Yes, but it's more complicated than that. It often needs to put objects in linked lists even when they have differing hash codes, since it only uses some bits of the hash codes to choose which bucket to store objects in; the number of bits it uses depends on the current size of the internal hash table, which approximately depends on the number of things in the map. And when a bucket needs to contain multiple objects it will also try to use binary trees like a TreeMap if possible (if objects are mutually Comparable), rather than linked lists.
Anyway.....
I am wondering if there is a way to either extend HashMap or manipulate the existing methods to return a list or array of objects that share a hash code instead of going into equals to see if they are the same object.
No.
A HashMap compares keys for equality according to the equals method. Equality according to the equals method is the only valid way to set, replace, or retrieve values associated with a particular key.

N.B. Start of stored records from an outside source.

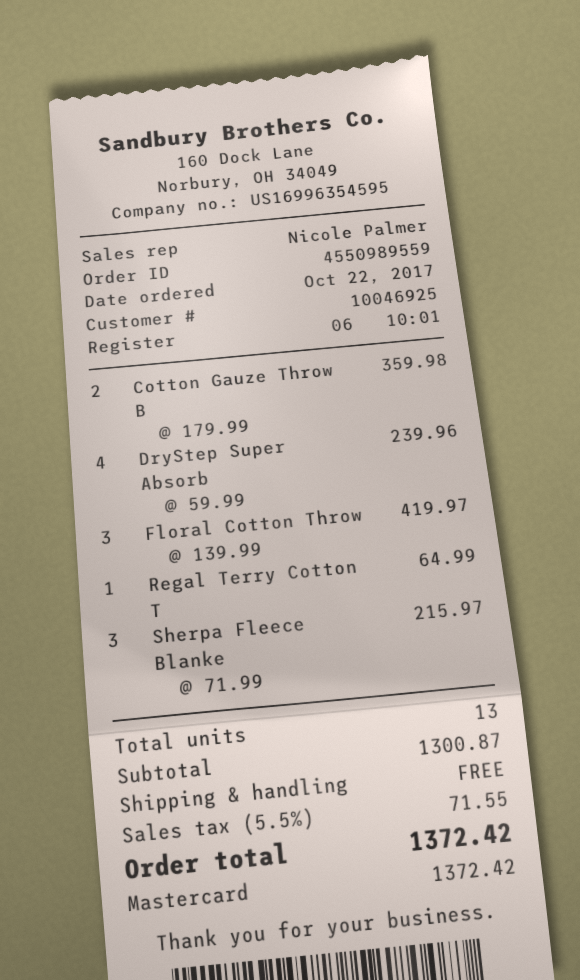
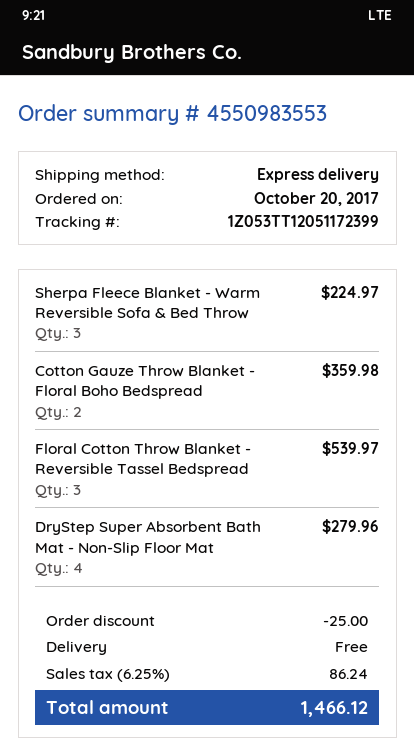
order number: 4550989559 -> 4550983553
order date: 2017-10-22 -> 2017-10-20
DryStep Super Absorb: 4 for 239.96 -> 4 for 279.96
Floral Cotton Throw: 3 for 419.97 -> 3 for 539.97
Regal Terry Cotton T: 1 for 64.99 -> none
Sherpa Fleece Blanke: 3 for 215.97 -> 3 for 224.97
discount: none -> 25.00
tax: 5.5% = 71.55 -> 6.25% = 86.24
total: 1372.42 -> 1466.12

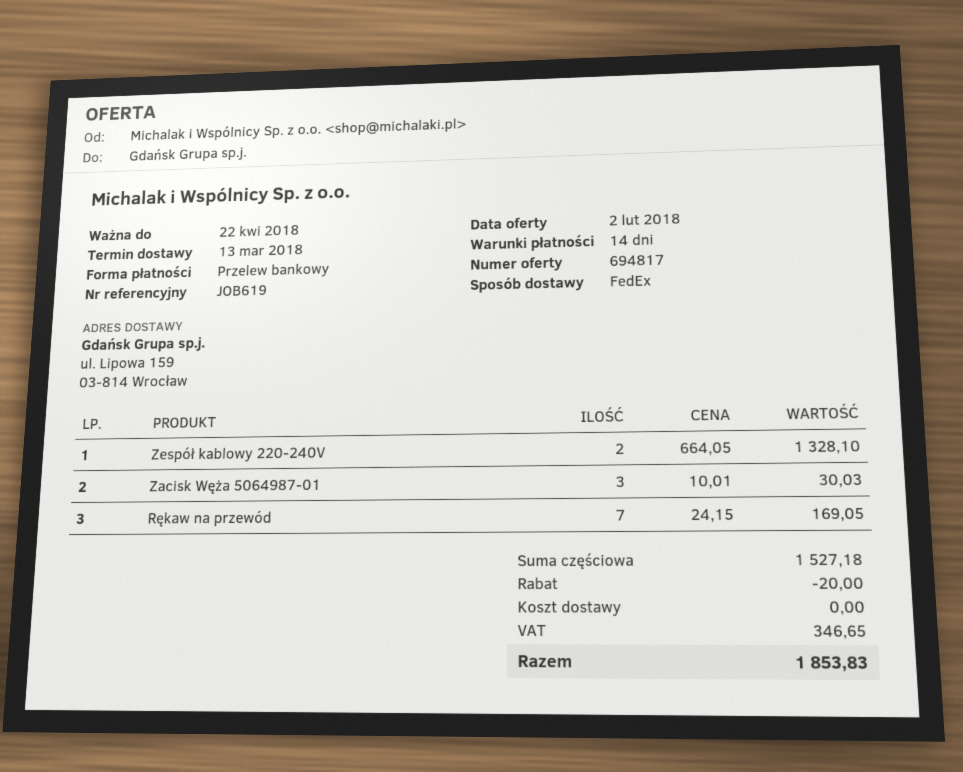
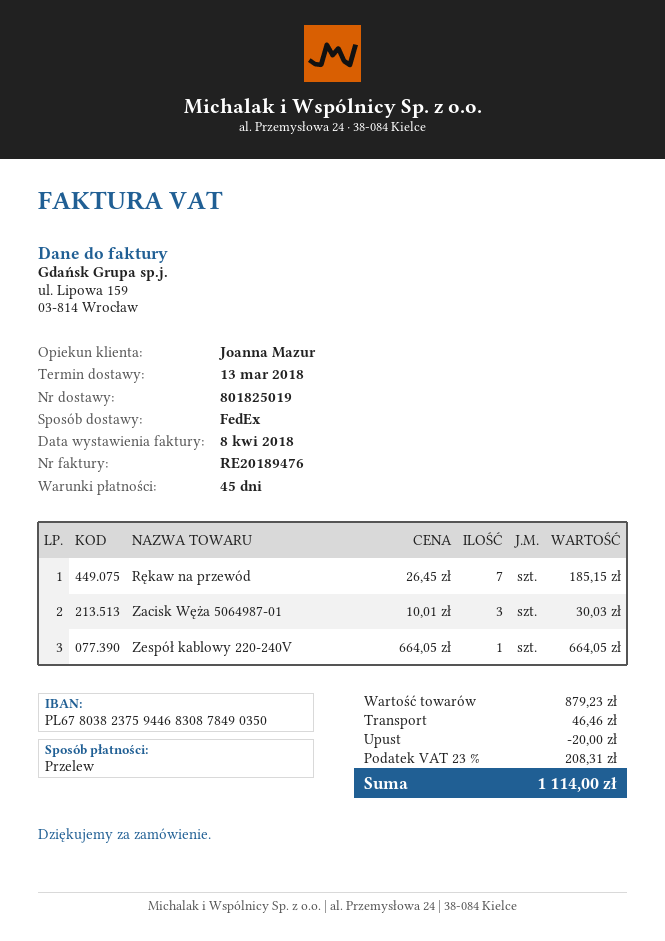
payment terms: 14 days -> 45 days
Zespół kablowy 220-240V: 2 x 664.05 = 1328.10 -> 1 x 664.05 = 664.05
Rękaw na przewód: 7 x 24.15 = 169.05 -> 7 x 26.45 = 185.15
subtotal: 1527.18 -> 879.23
shipping: 0.00 -> 46.46
tax: 346.65 -> 208.31
total: 1853.83 -> 1114.00

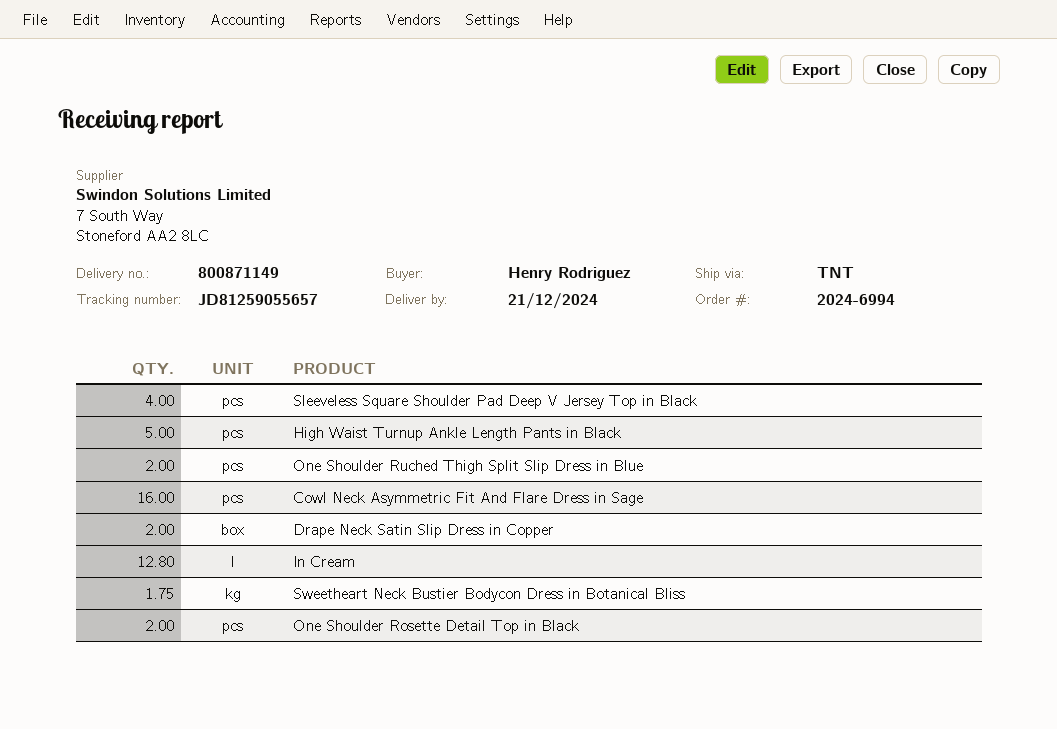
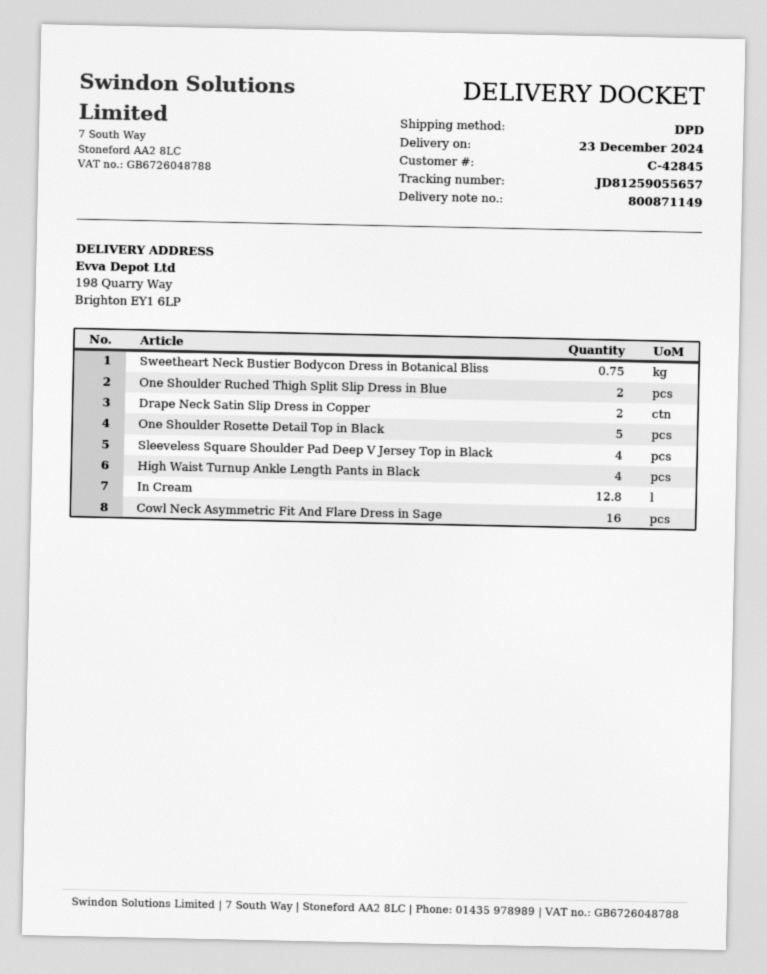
delivery date: 2024-12-21 -> 2024-12-23
shipping method: TNT -> DPD
High Waist Turnup Ankle Length Pants in Black: 5 -> 4
Sweetheart Neck Bustier Bodycon Dress in Botanical Bliss: 1.75 -> 0.75
One Shoulder Rosette Detail Top in Black: 2 -> 5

Yes, it also uses hashCode as a way to arrange objects in a structure that allows for far faster location of potentially equal objects. Still, the contract for matching keys is defined in terms of equals, not hashCode.

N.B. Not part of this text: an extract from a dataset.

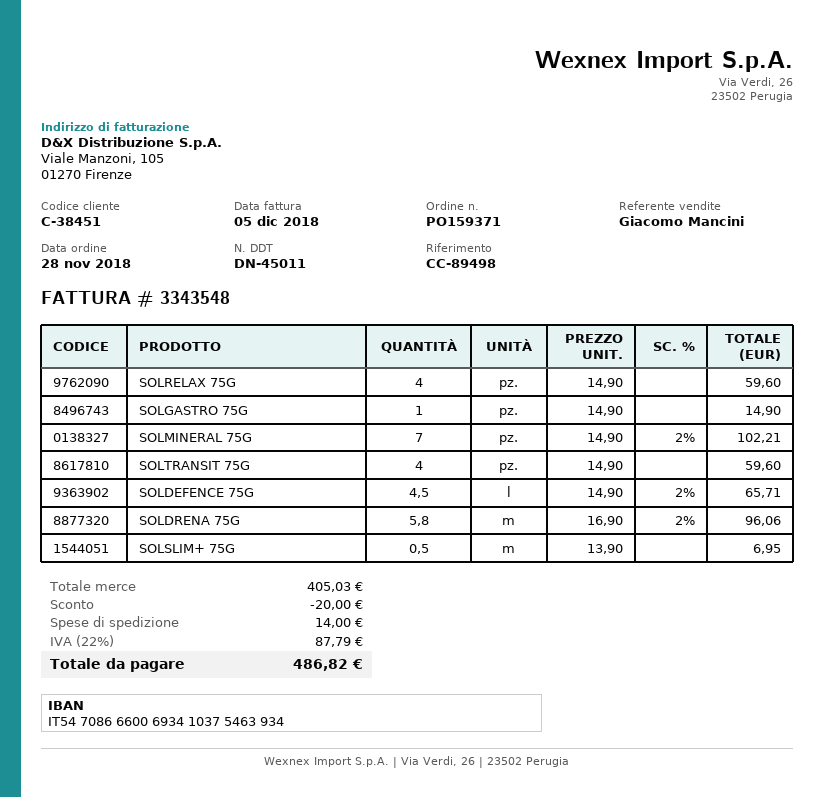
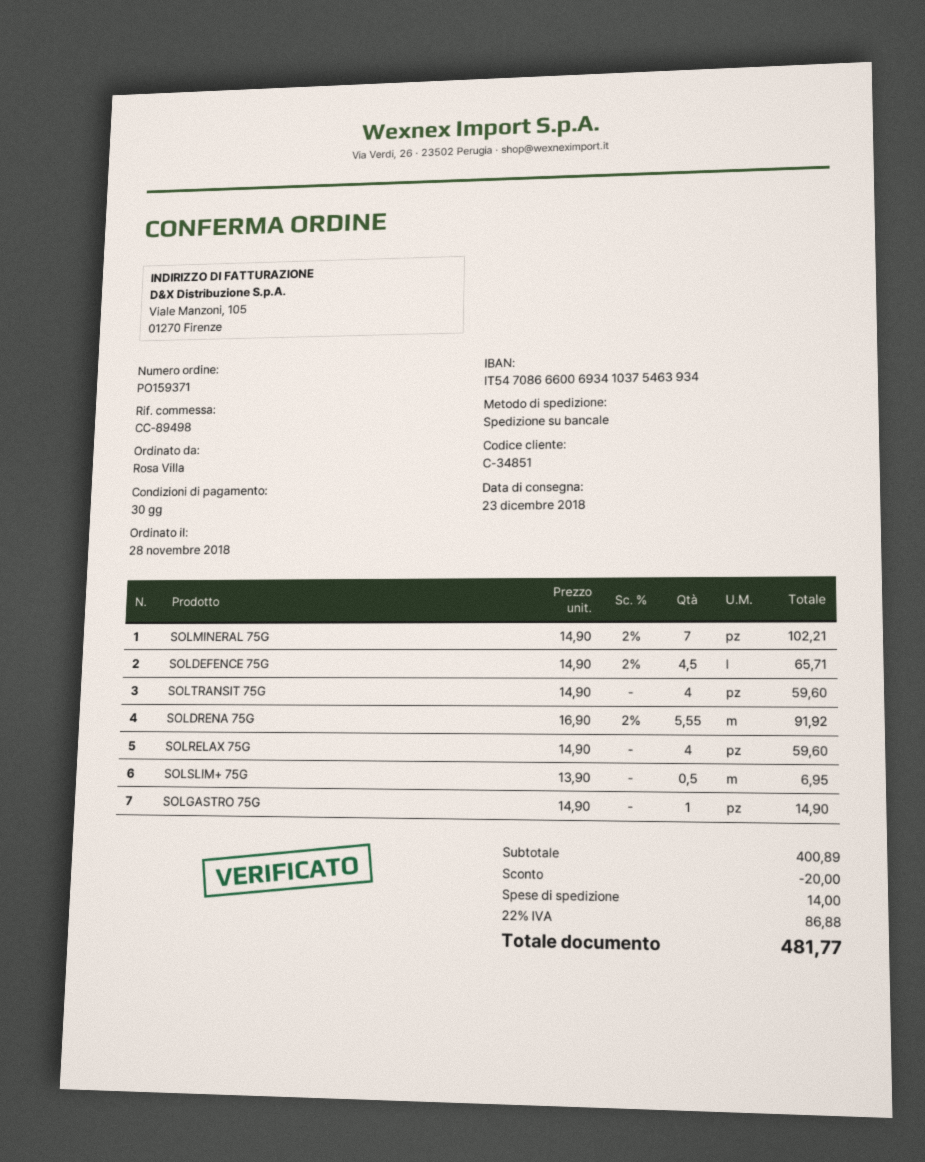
customer number: C-38451 -> C-34851
SOLDRENA 75G: 5.8 x 16.90 - 2% = 96.06 -> 5.55 x 16.90 - 2% = 91.92
subtotal: 405.03 -> 400.89
tax: 22% = 87.79 -> 22% = 86.88
total: 486.82 -> 481.77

Note that it is perfectly legal for every hashCode method to be implemented as return 0; and the map will still work just as correctly (but very slowly). So any idea that involves getting a list of objects sharing a hash code is either impossible or pointless or both.
I'm not 100% sure what you're doing in your equals method with the LocationInText variable, but it looks dangerous, as it violates the contract of the equals method. It is required that the equals method be symmetric, transitive, and consistent:
Symmetric: for any non-null reference values x and y, x.equals(y) should return true if and only if y.equals(x) returns true.

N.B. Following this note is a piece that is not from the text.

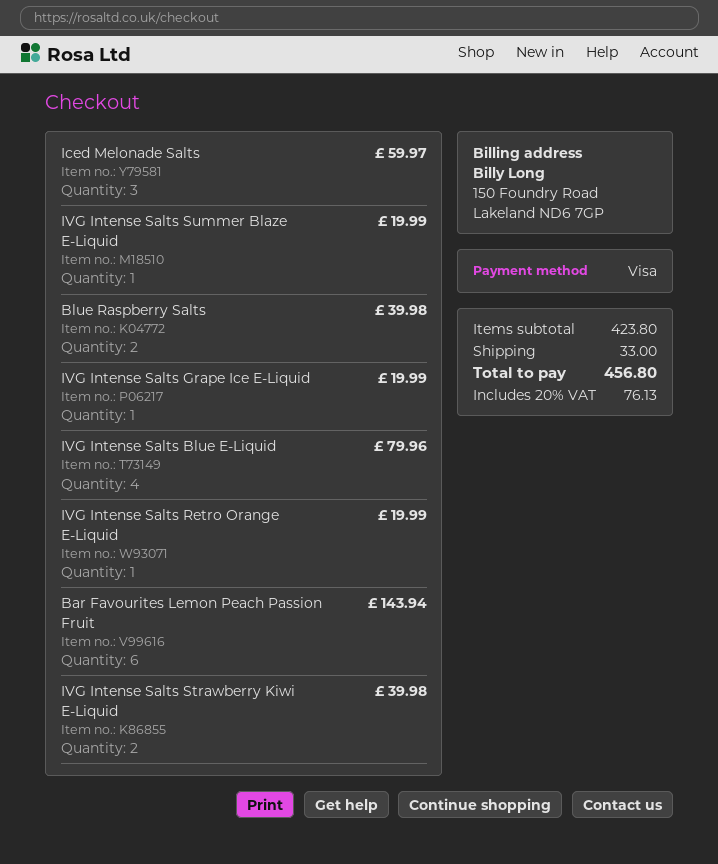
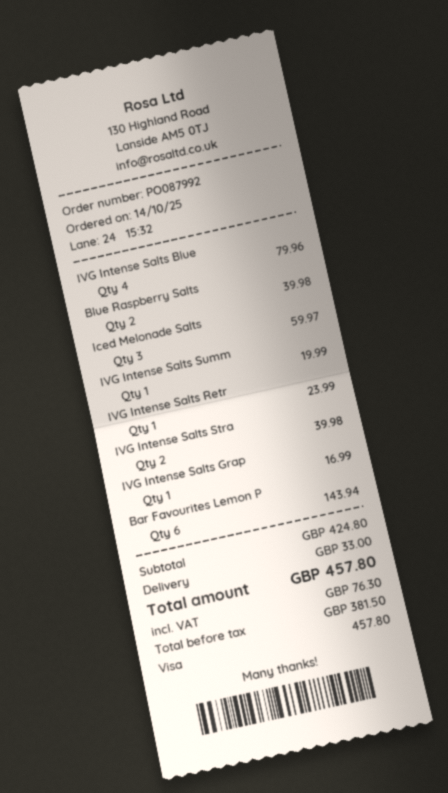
IVG Intense Salts Grape Ice E-Liquid: 1 for 19.99 -> 1 for 16.99
IVG Intense Salts Retro Orange E-Liquid: 1 for 19.99 -> 1 for 23.99
subtotal: 423.80 -> 424.80
tax: 76.13 -> 76.30
total: 456.80 -> 457.80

Transitive: for any non-null reference values x, y, and z, if x.equals(y) returns true and y.equals(z) returns true, then x.equals(z) should return true.
Consistent: for any non-null reference values x and y, multiple invocations of x.equals(y) consistently return true or consistently return false, provided no information used in equals comparisons on the objects is modified.
And the hashCode method is required to always agree with equals about equal objects:
If two objects are equal according to the equals(Object) method, then calling the hashCode method on each of the two objects must produce the same integer result.
The LocationInText variable is playing havoc with those rules, and may well break things. If not today, then some day. Get rid of it!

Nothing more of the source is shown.